(Stored entries)
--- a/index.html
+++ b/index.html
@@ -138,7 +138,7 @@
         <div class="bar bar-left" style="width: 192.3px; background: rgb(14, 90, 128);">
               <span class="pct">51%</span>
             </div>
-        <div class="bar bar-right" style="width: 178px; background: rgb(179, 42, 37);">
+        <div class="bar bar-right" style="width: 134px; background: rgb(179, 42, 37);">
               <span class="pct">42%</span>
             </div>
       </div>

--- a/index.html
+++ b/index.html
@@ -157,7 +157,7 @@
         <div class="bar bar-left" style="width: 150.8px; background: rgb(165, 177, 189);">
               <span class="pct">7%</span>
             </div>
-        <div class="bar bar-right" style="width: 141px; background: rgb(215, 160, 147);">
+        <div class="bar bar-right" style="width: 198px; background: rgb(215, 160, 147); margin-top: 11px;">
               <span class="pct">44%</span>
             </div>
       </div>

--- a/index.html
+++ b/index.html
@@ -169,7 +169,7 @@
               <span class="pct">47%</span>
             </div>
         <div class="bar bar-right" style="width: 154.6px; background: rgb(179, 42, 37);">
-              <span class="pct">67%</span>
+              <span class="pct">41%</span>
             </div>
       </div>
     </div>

--

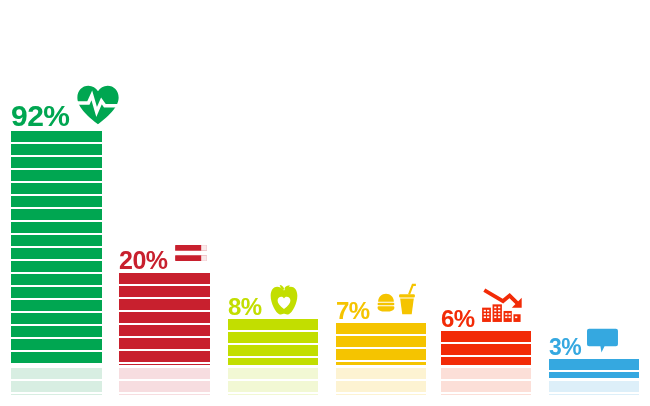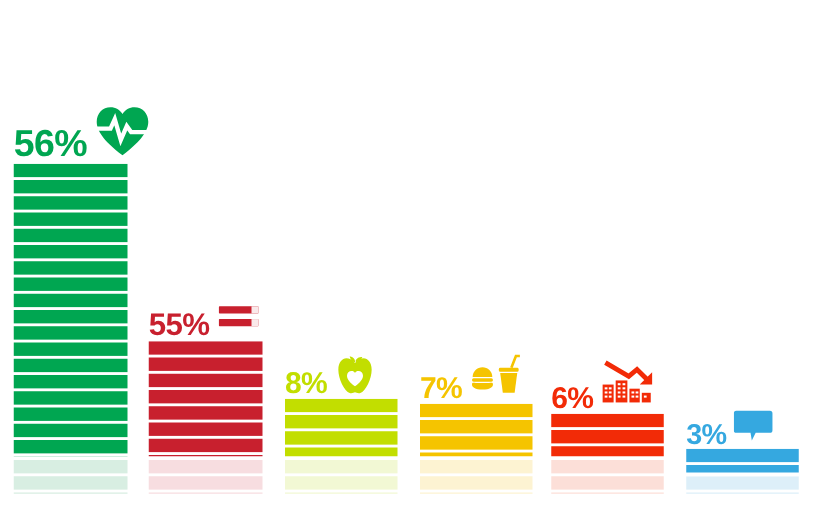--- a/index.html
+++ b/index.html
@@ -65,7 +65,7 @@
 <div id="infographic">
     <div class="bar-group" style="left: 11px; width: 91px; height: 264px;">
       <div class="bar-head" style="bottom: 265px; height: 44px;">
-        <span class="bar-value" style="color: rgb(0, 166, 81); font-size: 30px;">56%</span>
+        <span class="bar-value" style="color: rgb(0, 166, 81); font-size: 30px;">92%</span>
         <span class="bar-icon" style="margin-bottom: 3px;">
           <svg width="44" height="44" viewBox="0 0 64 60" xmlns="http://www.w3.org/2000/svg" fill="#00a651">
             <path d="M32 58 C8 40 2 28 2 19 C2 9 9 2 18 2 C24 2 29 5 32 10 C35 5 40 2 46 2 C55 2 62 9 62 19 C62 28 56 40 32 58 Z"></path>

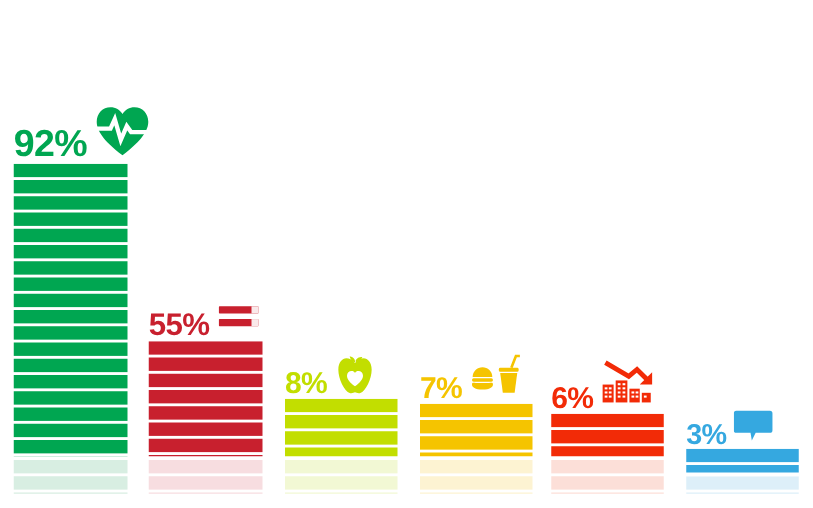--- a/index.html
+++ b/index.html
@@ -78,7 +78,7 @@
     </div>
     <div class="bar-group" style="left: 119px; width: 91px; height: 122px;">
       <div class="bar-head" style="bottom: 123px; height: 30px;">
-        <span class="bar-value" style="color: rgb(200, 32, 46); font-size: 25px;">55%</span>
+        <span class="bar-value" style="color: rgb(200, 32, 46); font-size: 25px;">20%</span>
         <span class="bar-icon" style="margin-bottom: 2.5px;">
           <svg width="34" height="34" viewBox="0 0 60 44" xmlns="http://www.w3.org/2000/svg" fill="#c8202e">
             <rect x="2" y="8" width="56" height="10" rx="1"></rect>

==

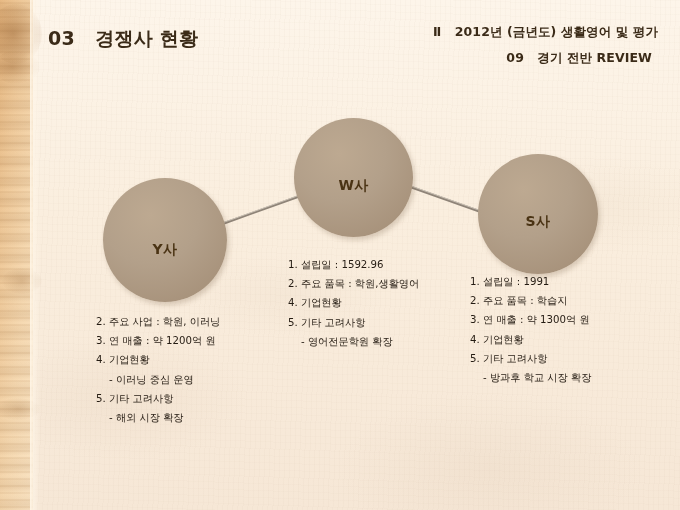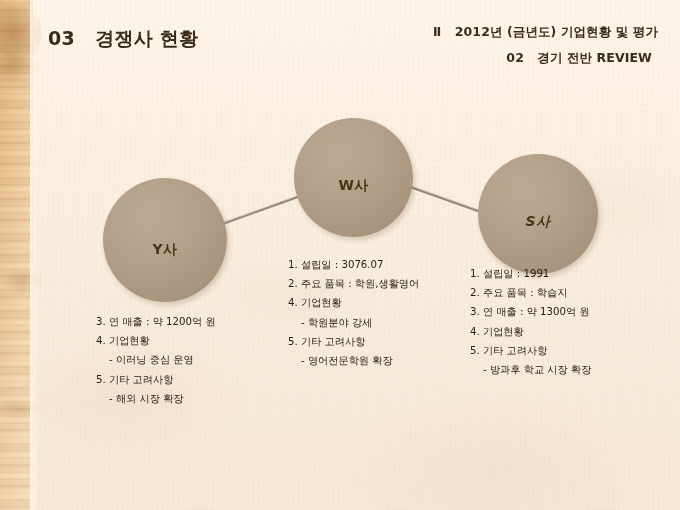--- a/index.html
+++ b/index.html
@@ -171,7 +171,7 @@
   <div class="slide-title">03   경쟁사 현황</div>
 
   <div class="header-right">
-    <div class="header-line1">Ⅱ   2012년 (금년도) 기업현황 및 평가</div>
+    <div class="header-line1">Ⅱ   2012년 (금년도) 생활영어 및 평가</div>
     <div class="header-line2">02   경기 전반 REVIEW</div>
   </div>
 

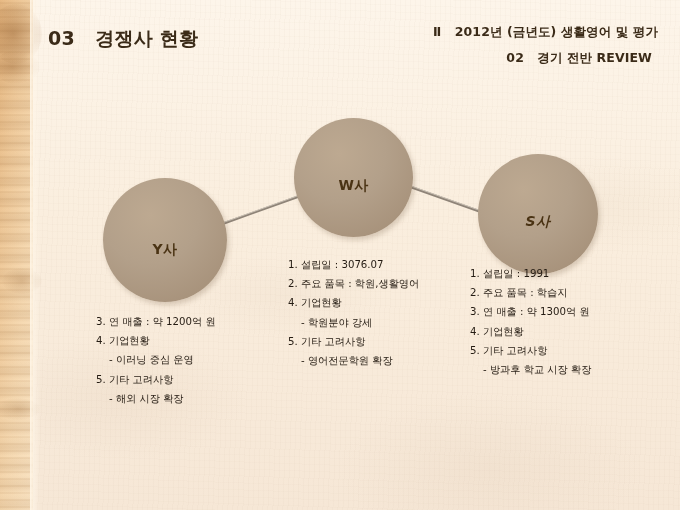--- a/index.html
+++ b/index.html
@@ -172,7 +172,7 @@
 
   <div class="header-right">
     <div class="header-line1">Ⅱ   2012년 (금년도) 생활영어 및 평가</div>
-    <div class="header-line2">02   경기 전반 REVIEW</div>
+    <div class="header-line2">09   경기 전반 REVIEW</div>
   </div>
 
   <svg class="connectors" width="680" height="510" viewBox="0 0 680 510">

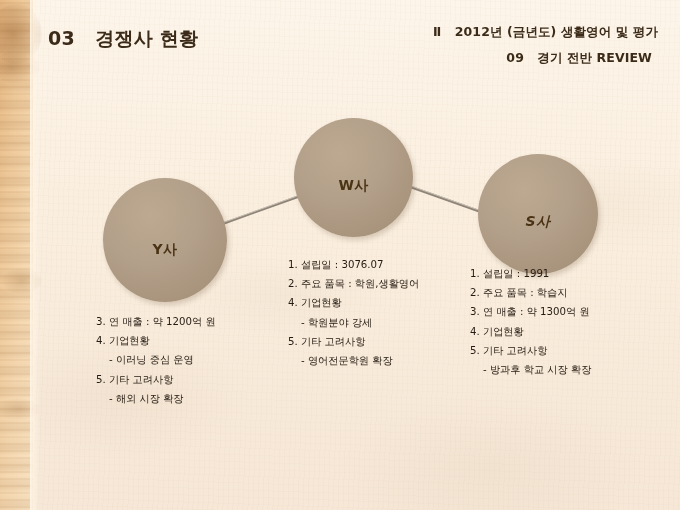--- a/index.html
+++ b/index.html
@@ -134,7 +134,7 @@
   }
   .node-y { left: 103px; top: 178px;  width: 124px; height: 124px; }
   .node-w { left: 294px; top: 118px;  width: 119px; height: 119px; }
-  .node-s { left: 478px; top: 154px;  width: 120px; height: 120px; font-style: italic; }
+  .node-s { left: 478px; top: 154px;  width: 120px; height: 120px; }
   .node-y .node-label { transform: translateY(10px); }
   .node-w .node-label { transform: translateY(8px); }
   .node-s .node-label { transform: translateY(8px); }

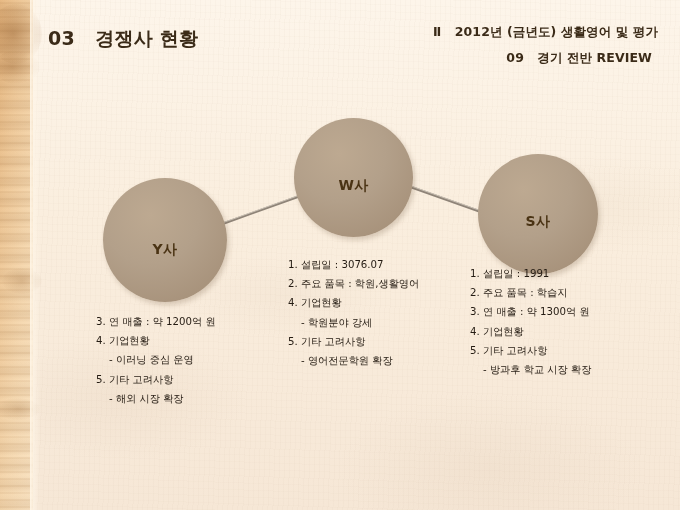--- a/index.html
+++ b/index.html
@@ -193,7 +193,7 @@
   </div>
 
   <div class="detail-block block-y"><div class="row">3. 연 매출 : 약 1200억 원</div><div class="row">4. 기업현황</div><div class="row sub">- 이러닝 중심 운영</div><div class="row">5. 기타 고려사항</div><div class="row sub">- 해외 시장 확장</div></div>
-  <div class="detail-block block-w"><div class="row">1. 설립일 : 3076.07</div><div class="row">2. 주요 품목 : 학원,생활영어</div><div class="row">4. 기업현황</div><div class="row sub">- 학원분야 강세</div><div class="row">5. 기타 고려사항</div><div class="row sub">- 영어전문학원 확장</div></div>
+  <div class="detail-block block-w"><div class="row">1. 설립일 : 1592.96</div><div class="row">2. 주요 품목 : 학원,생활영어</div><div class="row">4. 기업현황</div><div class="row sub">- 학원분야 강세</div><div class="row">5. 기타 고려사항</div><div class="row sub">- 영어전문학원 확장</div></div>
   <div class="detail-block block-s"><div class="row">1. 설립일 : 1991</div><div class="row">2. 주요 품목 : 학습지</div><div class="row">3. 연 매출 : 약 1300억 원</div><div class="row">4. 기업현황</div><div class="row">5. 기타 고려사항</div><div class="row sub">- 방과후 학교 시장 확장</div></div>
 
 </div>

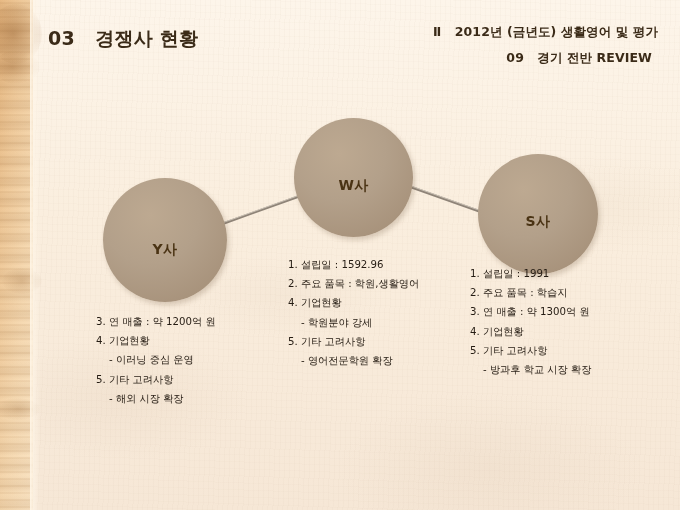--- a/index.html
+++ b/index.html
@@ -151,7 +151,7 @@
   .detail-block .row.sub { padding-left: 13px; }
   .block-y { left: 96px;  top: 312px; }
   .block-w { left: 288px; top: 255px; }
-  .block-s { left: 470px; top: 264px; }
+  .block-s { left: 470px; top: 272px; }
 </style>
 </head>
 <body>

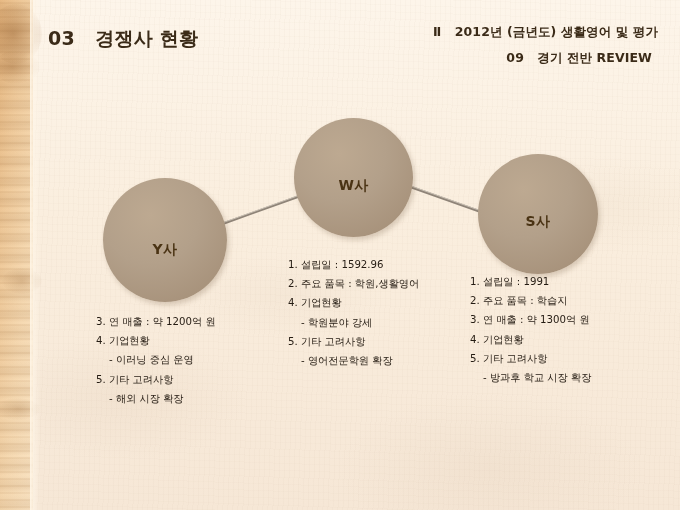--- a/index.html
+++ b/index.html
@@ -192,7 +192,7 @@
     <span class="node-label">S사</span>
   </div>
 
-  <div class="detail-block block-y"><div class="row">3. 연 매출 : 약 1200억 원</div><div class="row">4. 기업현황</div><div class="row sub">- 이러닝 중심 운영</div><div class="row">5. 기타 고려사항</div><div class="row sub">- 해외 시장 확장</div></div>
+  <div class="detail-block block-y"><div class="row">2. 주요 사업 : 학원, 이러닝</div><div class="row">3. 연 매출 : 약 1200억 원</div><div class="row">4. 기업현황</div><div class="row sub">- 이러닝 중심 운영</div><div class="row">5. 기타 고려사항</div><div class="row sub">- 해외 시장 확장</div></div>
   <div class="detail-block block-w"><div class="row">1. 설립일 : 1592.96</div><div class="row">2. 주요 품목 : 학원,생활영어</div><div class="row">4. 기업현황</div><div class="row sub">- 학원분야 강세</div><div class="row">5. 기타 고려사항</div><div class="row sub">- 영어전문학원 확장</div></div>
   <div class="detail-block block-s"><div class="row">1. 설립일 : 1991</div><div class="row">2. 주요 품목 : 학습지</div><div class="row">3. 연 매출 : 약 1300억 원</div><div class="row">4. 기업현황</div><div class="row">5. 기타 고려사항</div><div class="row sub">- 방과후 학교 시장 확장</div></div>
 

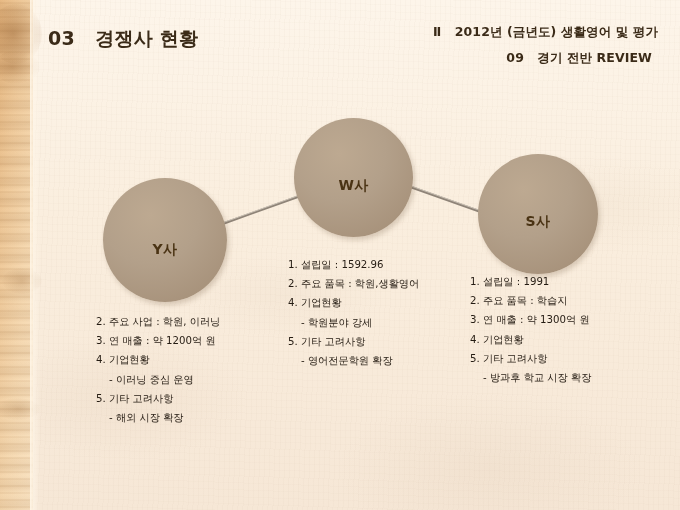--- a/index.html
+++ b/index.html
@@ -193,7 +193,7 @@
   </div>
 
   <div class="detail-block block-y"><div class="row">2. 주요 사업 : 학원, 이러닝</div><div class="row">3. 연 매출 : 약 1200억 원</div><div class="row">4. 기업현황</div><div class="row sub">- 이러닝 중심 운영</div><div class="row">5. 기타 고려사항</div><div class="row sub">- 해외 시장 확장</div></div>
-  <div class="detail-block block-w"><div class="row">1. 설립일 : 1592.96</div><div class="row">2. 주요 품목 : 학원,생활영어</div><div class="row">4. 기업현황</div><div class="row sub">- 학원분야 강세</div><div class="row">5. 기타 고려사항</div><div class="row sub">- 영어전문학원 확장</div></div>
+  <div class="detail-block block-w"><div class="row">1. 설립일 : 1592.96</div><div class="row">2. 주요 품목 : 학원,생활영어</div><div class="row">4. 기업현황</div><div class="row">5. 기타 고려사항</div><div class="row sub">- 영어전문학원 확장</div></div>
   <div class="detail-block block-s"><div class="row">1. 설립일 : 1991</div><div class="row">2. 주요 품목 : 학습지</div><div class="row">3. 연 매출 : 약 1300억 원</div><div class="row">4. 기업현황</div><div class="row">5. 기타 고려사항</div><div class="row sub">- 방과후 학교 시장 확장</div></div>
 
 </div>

_Task prompt_
Reproduce each line of the records in which the string "value" appears.

_Exercise response_
-        <span class="bar-value" style="color: rgb(0, 166, 81); font-size: 30px;">56%</span>
+        <span class="bar-value" style="color: rgb(0, 166, 81); font-size: 30px;">92%</span>
-        <span class="bar-value" style="color: rgb(200, 32, 46); font-size: 25px;">55%</span>
+        <span class="bar-value" style="color: rgb(200, 32, 46); font-size: 25px;">20%</span>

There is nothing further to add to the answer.